A full, word-for-word copy of the listing below is needed; leave the images out of it.
+++++
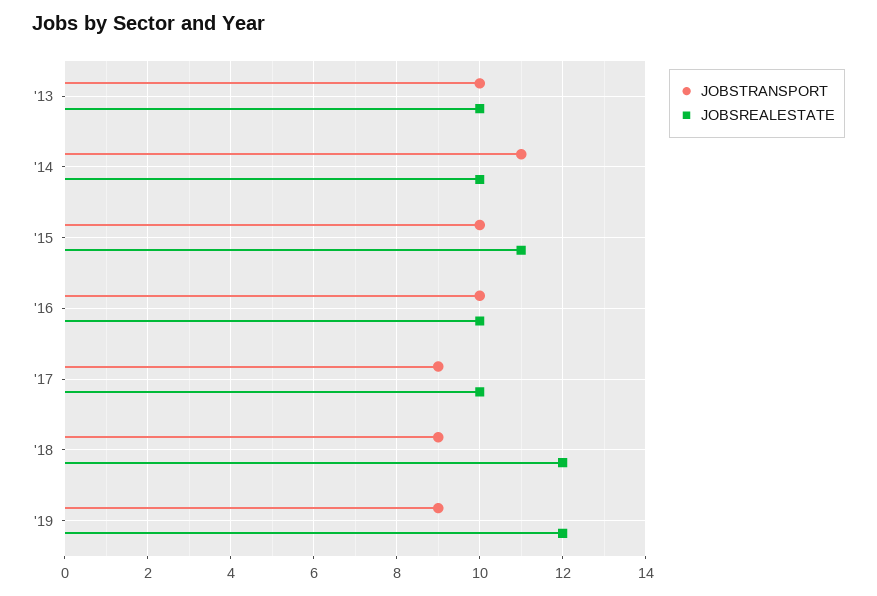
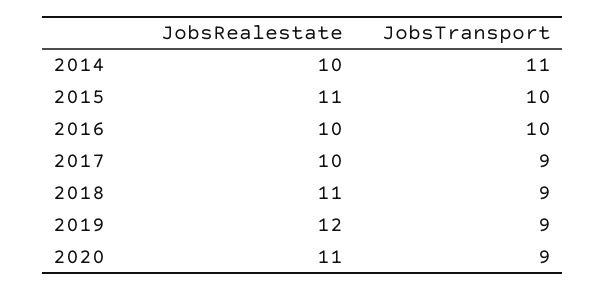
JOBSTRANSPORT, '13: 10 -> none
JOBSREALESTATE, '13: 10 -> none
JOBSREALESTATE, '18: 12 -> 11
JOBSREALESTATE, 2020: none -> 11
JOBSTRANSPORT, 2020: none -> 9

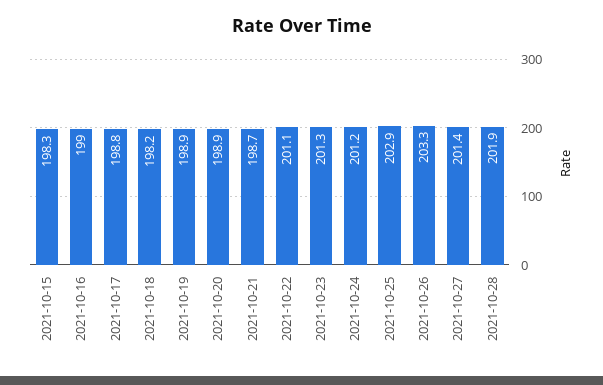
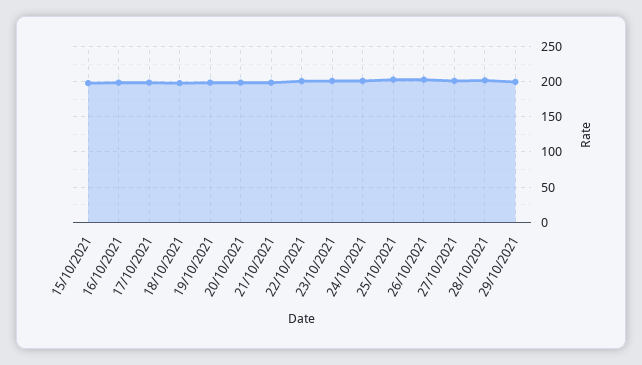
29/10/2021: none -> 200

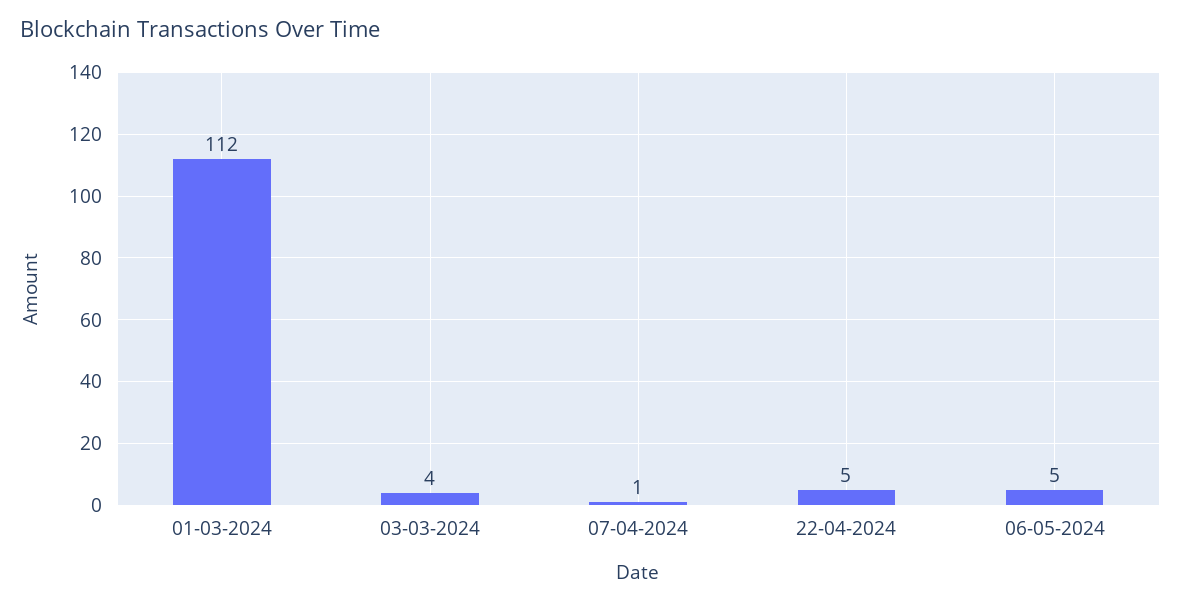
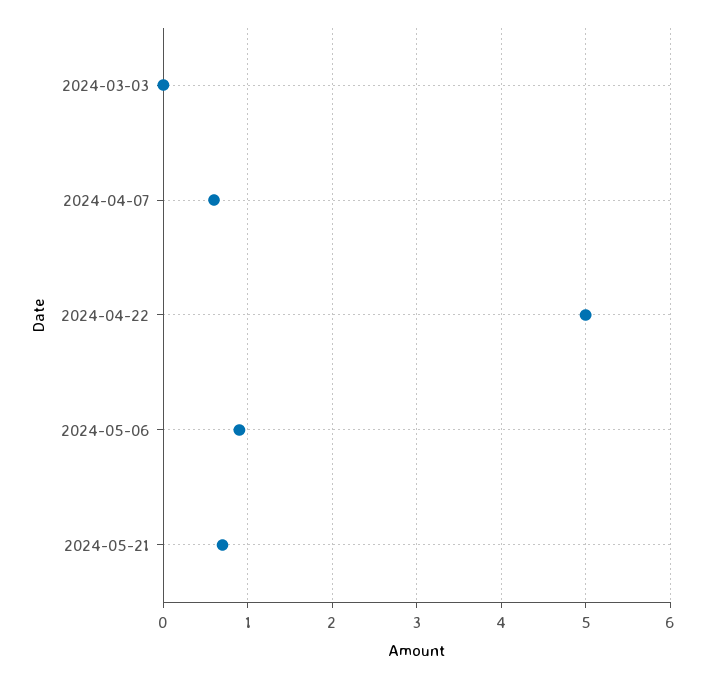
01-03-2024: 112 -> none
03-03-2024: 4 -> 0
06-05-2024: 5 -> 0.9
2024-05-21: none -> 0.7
+++++
Completed exercise =
JOBSTRANSPORT, '13: 10 -> none
JOBSREALESTATE, '13: 10 -> none
JOBSREALESTATE, '18: 12 -> 11
JOBSREALESTATE, 2020: none -> 11
JOBSTRANSPORT, 2020: none -> 9

29/10/2021: none -> 200

01-03-2024: 112 -> none
03-03-2024: 4 -> 0
06-05-2024: 5 -> 0.9
2024-05-21: none -> 0.7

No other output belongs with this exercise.